Crude oil production continued to grow in 2019. According to the Ministry of Oil and Minerals, the country’s total oil production increased to 17.5 million barrels in 2019 from 12.7 million barrels in 2018 (Figure 1). Although this represents growth of about 38 percent, the actual production volume was significantly lower than the target, of 27 million barrels, caused by delays in the construction of a pipeline in Marib, which was expected to boost exports from the Marib-Shabowa basin. Of the total production of 17.5 million barrels in 2019, 16.7 million barrels were exported (compared with 14.2 million barrels in 2018) and the remaining 0.8 million barrels were allocated for domestic refining. Despite the increase in volume, export proceeds from crude oil exports declined in 2019 as a result of lower global oil prices. The Ministry of Oil and Minerals forecasts a further rise in oil production in 2020 to 30 million barrels. However, reaching this volume depends critically on the completion of the pipeline as well as the security situation on the ground, and these barrels will face a much less favorable oil price environment.

Businesses in areas controlled by the de facto Sana’a authorities(“north”) appear to be coping relatively well for now with the monetary environment created by the illegalization of new banknotes. As the restriction on the use of new prints had been in place for some time, businesses were already aware of the position held by the Sana’a authorities, before the tightening of the ban was announced in December 2019, and the circulation of new banknotes was limited in the areas controlled in the north. This may have helped to minimize the negative impact on the real sector in the north. Banks in Sana’a continue to allow cash disbursements in old banknotes, which are in short supply, although as before larger withdrawals tend to be constrained and take more time to process. Similarly, cash transfer programs by donor agencies in the north have thus far not been disrupted by the limited availability of old banknotes, as humanitarian agencies are liaising with partner banks to ensure sufficient availability of appropriate notes for each region to minimize inconvenience to the beneficiaries. The major challenge is the shifting lines of control between the two authorities in certain areas, although this concern is limited to a couple of districts.

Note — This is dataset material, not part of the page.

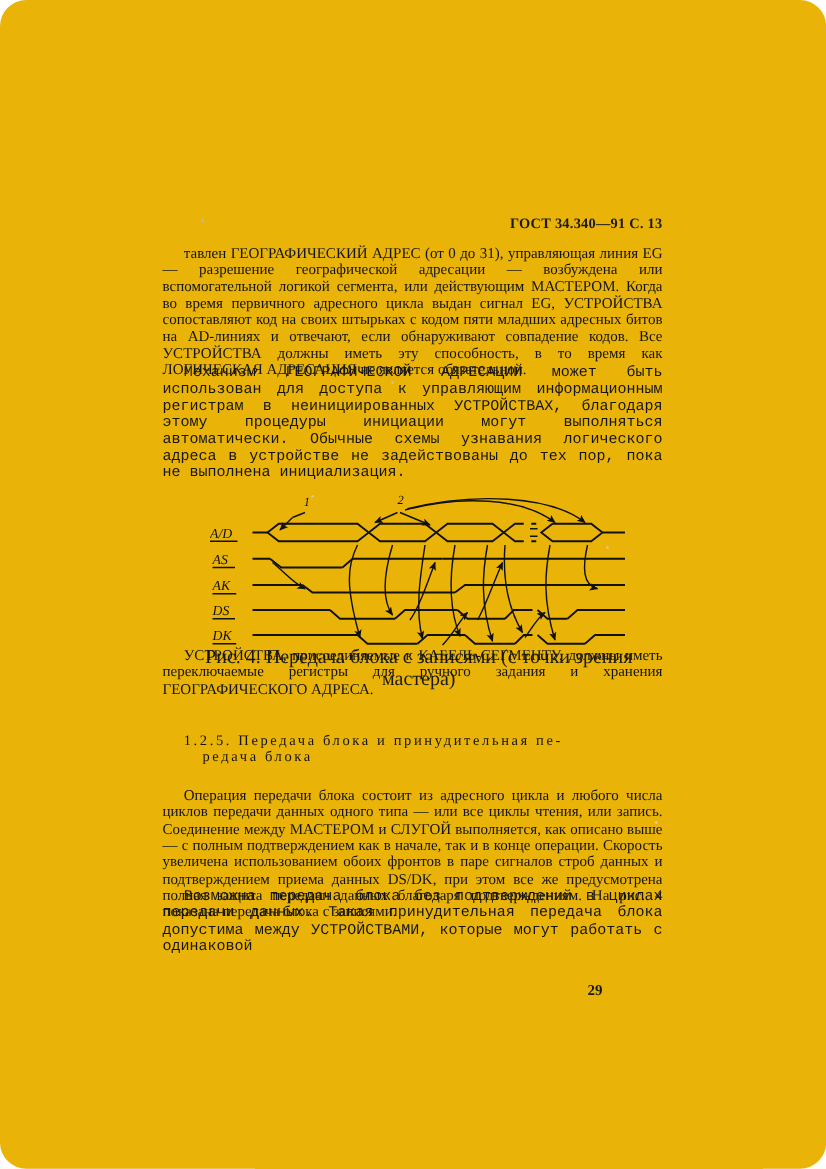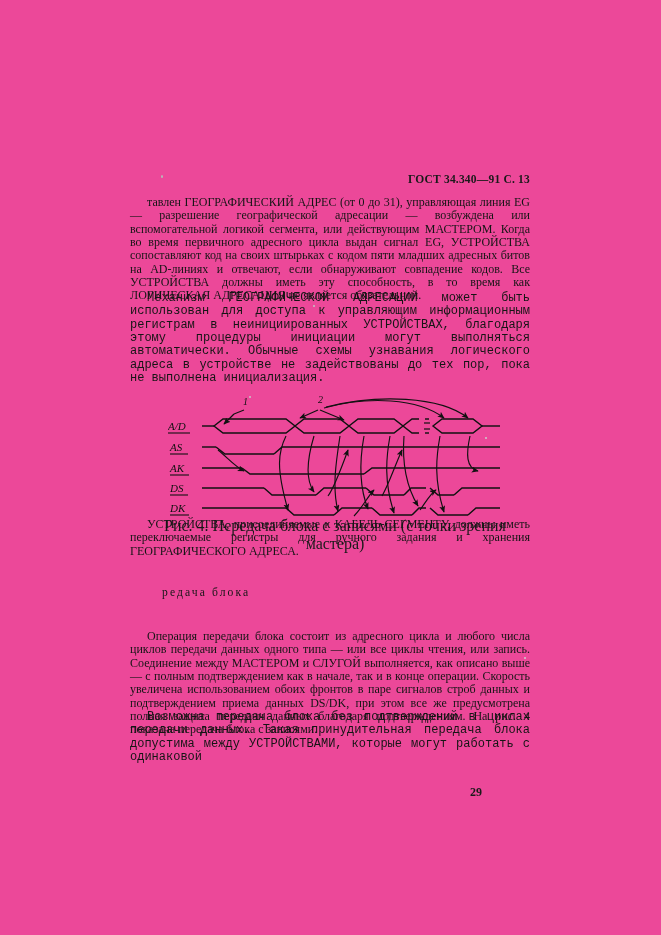"ГОСТ 34.340—91 С. 13" .sheet { background: #ec4899 -> #eab308; border-radius: none -> 21px }
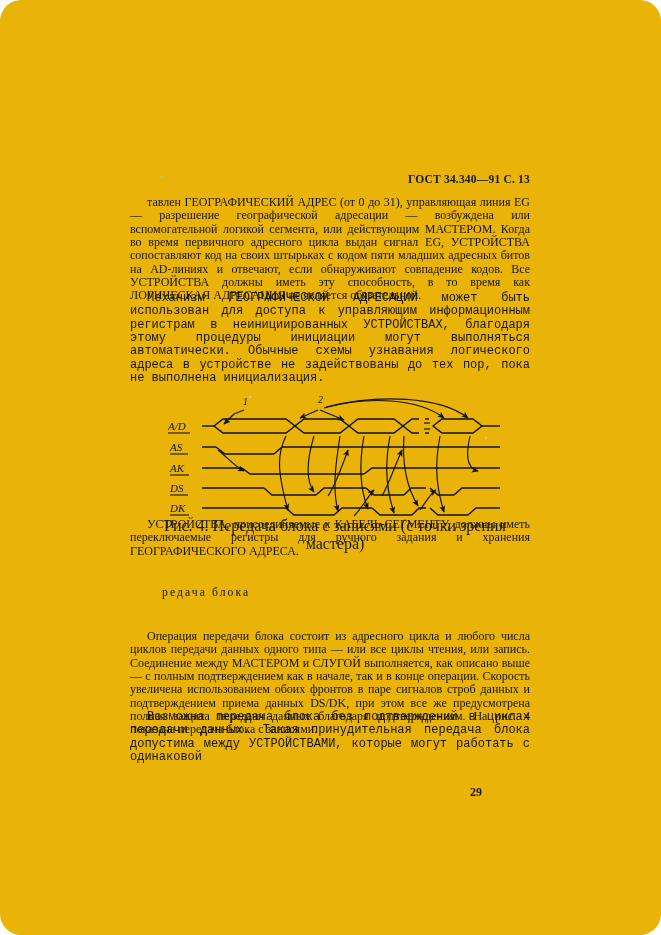"1.2.5. Передача блока и принудительная" span { html: none -> <span>1.2.5. Передача блока и принудительная пе-</span> }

The acceptance of e-rial remains limited and there is currently no mechanism for using e-rial for normal daily economic activities. Since January 2020, the operators of the three e-wallets promoted in the context of the banknote ban—AL Kuraimi Bank, Yemen Kuwait Bank and CAC Bank—have made efforts to develop services (such as offering visa and ATM cards) and expanded business network to include a few supermarkets and business outlets. However, their acceptance and potential remain limited in scope and geopolitical coverage. The e-rial can still only be used to pay limited expenses such as water and electricity bills and mobile phone services. The Central Bank of Yemen (CBY) based in Sana’a is currently developing a mechanism to widen the acceptance and use of e-rial further in 2020.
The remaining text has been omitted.